Behavioral Pattern

Observer

Define a one-to-many dependency between objects so that when one object changes state, all its dependents are notified and updated automatically.

Subscribe and get notified.

The Observer pattern is like subscribing to a newsletter: many subscribers (observers) register with a publisher (subject), and whenever the publisher has news, it automatically notifies everyone. The subject doesn't need to know who the subscribers are — just that they want updates.

bad.py
# Problem: subject hard-codes who to notify — closed to new listeners.
class Order:
    def complete(self):
        self.status = "done"
        EmailService().send(self.user, "done")
        Analytics().track("order_done")
        # Inventory? Slack? Edit this method every time.
good.py
# Fix: Observer — subject notifies a list of subscribers.
class Order:
    def __init__(self):
        self._observers = []

    def subscribe(self, observer):
        self._observers.append(observer)

    def complete(self):
        self.status = "done"
        for obs in self._observers:
            obs.on_complete(self)         # don't care who they are

class EmailNotifier:
    def on_complete(self, order):
        send_email(order.user, "done")

class AnalyticsListener:
    def on_complete(self, order):
        track("order_done")

order = Order()
order.subscribe(EmailNotifier())
order.subscribe(AnalyticsListener())
order.complete()                          # both get notified

Subject and observers.

Participants: a Subject that maintains a list of observers and offers subscribe/unsubscribe/notify, and Observer objects with an update() method the subject calls on change.

  • Push vs pull — the subject can push data in the notification, or observers can pull what they need from the subject afterward.
  • Loose coupling — the subject knows observers only through an interface.
  • Dynamic — observers can come and go at runtime.
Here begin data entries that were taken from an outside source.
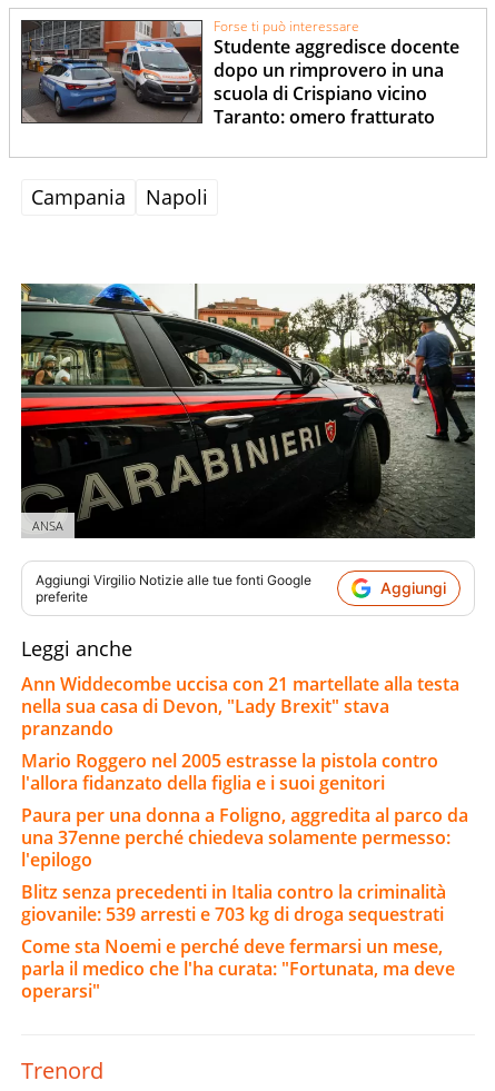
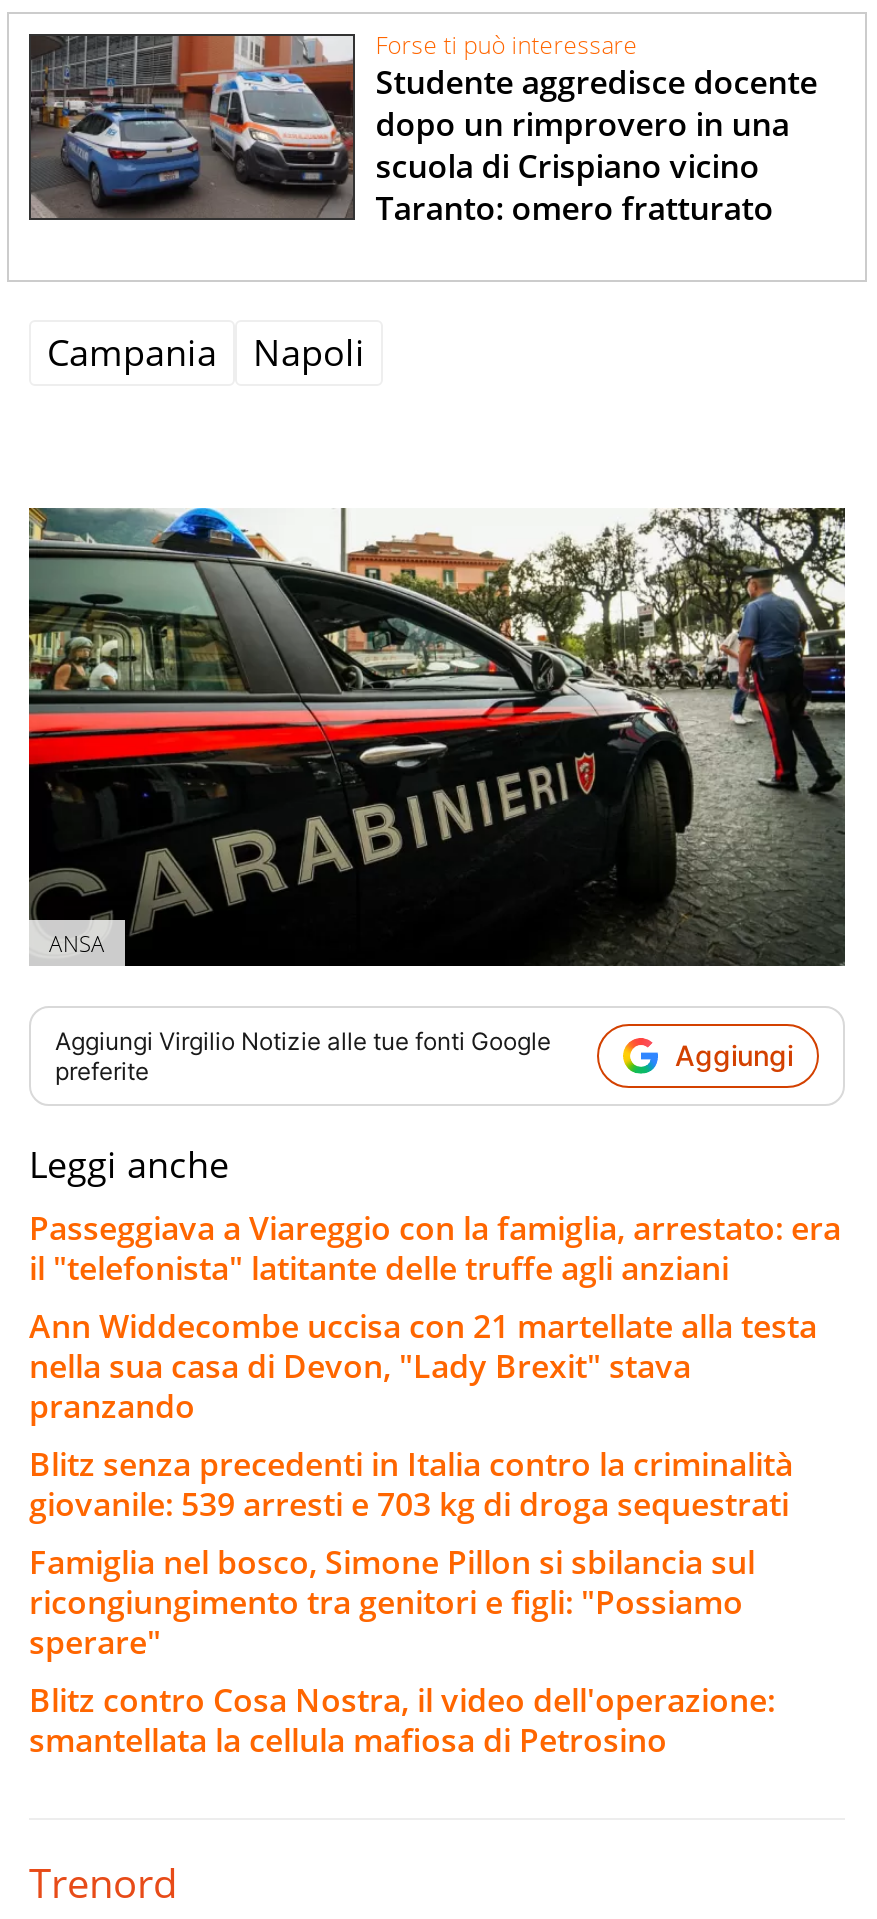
none -> [29,1206,841,1290] Passeggiava a Viareggio con la famiglia, arrestato: era | il "telefonista" latitante delle truffe agli anziani
moved [21,672,459,741] -> [29,1304,817,1428]: Ann Widdecombe uccisa con 21 martellate alla testa | nella sua casa di Devon, "Lady Brexit" stava | pranzando
[21,748,468,872] Mario Roggero nel 2005 estrasse la pistola contro | l'allora fidanzato della figlia e i suoi genitori | Paura per una donna a Foligno, aggredita al parco da | una 37enne perché chiedeva solamente permesso: | l'epilogo -> none
moved [21,880,446,926] -> [29,1442,793,1526]: Blitz senza precedenti in Italia contro la criminalità | giovanile: 539 arresti e 703 kg di droga sequestrati
[21,934,455,1003] Come sta Noemi e perché deve fermarsi un mese, | parla il medico che l'ha curata: "Fortunata, ma deve | operarsi" -> [29,1540,775,1762] Famiglia nel bosco, Simone Pillon si sbilancia sul | ricongiungimento tra genitori e figli: "Possiamo | sperare" | Blitz contro Cosa Nostra, il video dell'operazione: | smantellata la cellula mafiosa di Petrosino

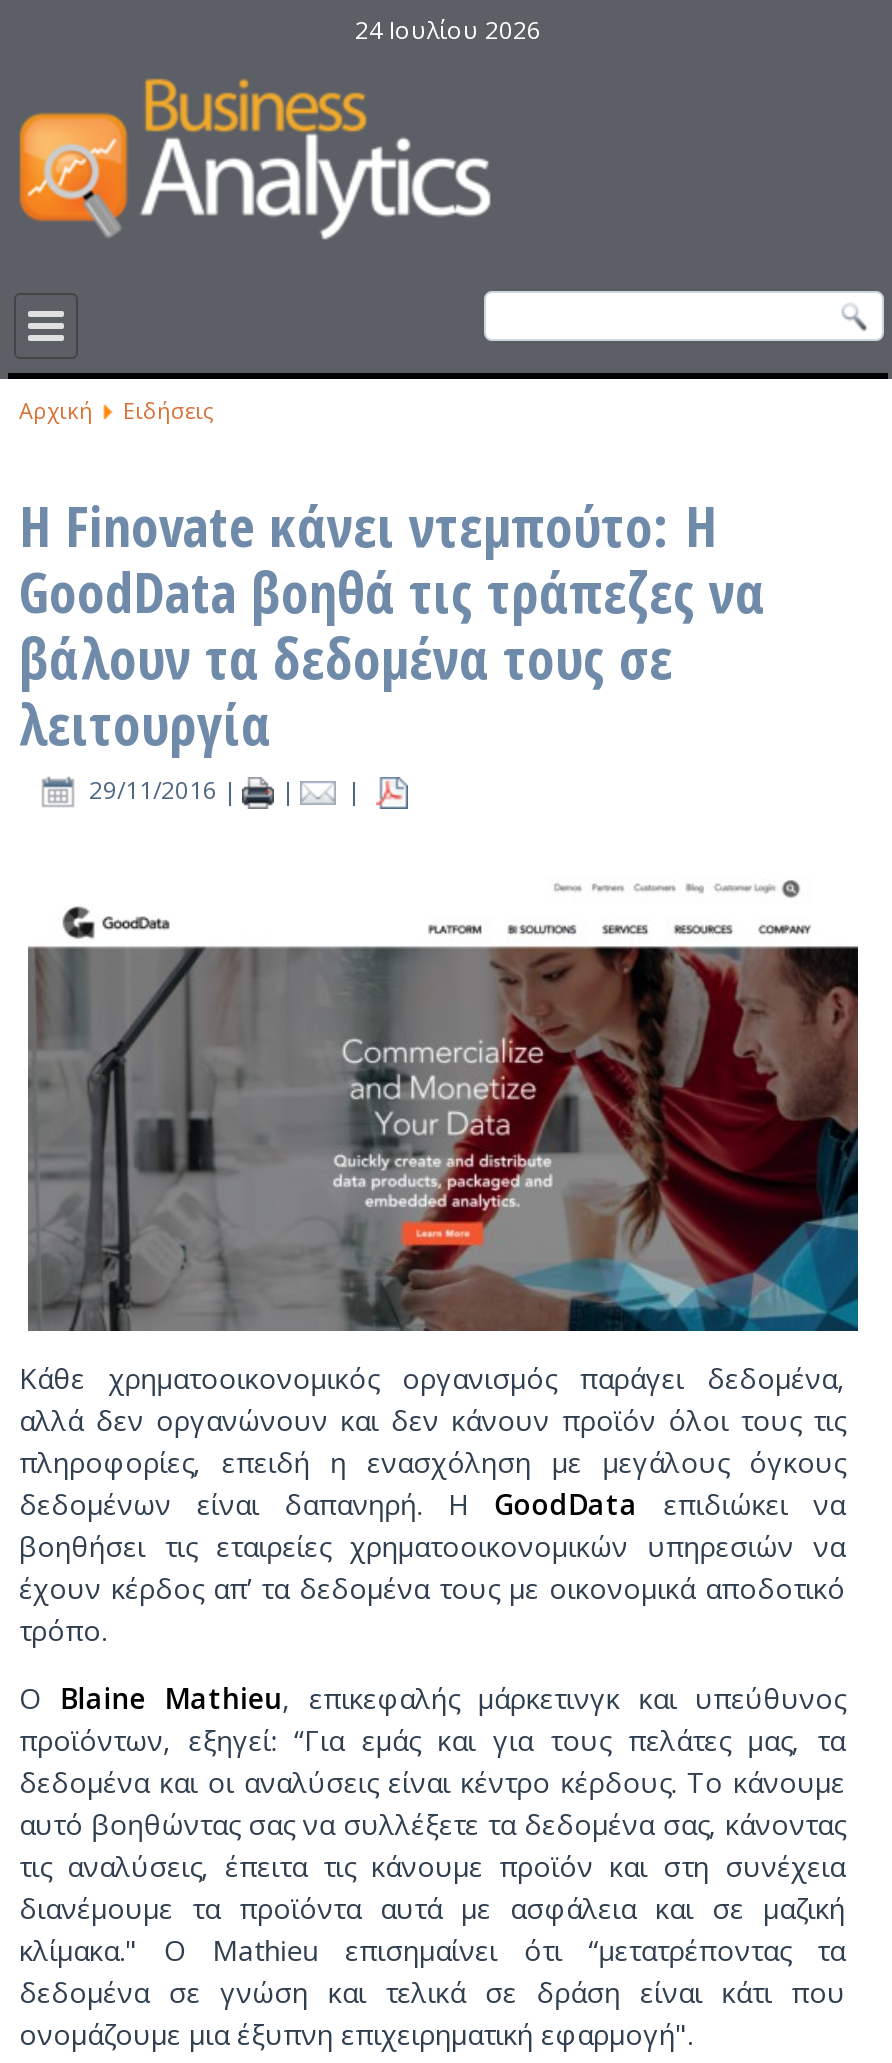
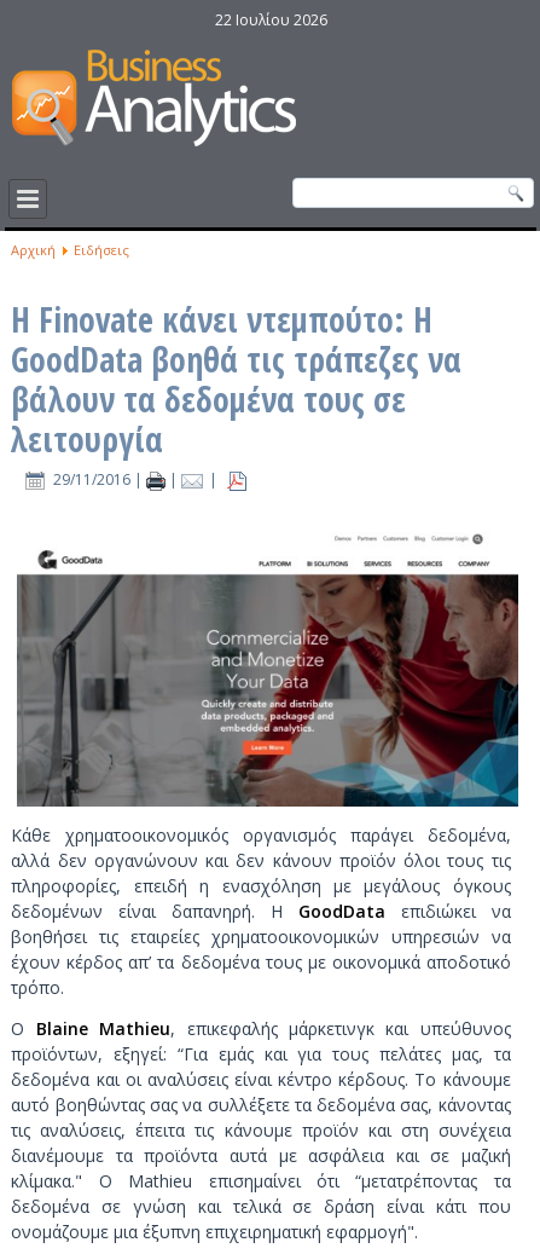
[355,13,541,47] 24 Ιουλίου 2026 -> [214,10,327,30] 22 Ιουλίου 2026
Pitfalls and modern forms.

  • Lapsed listener / memory leaks — observers that forget to unsubscribe are kept alive by the subject; use weak references or explicit teardown.
  • Ordering & cascades — notification order is usually undefined, and updates can trigger further updates (cycles), risking storms or infinite loops.
  • Thread safety — concurrent subscribe/notify needs care; a snapshot of the listener list is common.
  • Modern incarnations — event listeners, pub/sub, reactive streams (RxJS/Reactor), and the deprecated java.util.Observer; reactive libraries add backpressure and composition on top of the basic idea.